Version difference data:

☆ ☆ ☆

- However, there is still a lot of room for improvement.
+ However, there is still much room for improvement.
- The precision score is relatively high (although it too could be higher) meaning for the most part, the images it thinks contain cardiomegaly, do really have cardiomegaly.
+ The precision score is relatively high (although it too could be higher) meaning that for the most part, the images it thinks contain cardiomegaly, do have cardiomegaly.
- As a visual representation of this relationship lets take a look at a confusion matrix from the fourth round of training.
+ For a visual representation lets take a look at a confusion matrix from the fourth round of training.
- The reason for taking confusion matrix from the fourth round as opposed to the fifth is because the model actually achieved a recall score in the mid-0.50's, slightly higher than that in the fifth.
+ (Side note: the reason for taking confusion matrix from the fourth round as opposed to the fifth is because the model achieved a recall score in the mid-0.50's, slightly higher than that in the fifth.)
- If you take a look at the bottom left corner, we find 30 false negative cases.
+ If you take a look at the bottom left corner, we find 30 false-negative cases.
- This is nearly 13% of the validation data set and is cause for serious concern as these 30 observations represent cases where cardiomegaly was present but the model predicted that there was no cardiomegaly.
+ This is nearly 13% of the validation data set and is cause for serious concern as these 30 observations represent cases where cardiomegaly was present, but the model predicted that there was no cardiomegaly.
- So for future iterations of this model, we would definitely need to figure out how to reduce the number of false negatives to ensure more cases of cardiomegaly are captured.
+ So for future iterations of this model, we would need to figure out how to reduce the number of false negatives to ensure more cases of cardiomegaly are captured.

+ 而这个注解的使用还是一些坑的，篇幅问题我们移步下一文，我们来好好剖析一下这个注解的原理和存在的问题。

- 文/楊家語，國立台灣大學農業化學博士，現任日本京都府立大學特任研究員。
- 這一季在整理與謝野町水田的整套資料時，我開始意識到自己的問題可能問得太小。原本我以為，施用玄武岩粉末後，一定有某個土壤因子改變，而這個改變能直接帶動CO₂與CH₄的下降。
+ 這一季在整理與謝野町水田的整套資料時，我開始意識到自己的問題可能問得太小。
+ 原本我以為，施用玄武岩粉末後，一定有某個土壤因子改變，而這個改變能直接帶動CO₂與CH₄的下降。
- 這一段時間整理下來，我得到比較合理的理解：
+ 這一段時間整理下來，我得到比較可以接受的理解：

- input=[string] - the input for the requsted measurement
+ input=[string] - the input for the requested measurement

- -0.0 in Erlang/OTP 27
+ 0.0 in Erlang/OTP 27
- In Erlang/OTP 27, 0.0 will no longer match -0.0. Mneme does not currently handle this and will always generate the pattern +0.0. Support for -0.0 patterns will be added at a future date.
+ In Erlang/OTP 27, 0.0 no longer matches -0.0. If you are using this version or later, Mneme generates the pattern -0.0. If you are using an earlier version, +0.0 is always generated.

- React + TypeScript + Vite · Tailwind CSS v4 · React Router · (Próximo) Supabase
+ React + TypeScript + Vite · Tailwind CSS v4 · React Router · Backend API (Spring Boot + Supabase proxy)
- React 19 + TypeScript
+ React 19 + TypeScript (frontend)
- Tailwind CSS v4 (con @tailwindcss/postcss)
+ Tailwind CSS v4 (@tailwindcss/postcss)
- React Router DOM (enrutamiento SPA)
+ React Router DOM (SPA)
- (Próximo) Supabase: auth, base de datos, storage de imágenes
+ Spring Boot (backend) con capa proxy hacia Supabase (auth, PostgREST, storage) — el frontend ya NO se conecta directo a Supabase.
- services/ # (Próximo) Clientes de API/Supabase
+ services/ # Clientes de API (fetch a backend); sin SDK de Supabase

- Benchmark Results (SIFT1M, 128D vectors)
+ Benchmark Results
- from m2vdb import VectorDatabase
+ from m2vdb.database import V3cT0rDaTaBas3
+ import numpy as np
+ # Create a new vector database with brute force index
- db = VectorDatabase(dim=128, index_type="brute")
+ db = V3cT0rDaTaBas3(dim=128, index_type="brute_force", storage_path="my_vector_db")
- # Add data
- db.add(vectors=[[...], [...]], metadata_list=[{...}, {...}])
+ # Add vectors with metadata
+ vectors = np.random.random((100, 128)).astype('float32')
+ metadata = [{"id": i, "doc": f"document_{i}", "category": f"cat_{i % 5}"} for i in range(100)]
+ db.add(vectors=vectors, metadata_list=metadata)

☆ ☆ ☆

Action item: In the data above, each line holding "Results" is to be found and copied.

Response to this exercise:
- Benchmark Results (SIFT1M, 128D vectors)
+ Benchmark Results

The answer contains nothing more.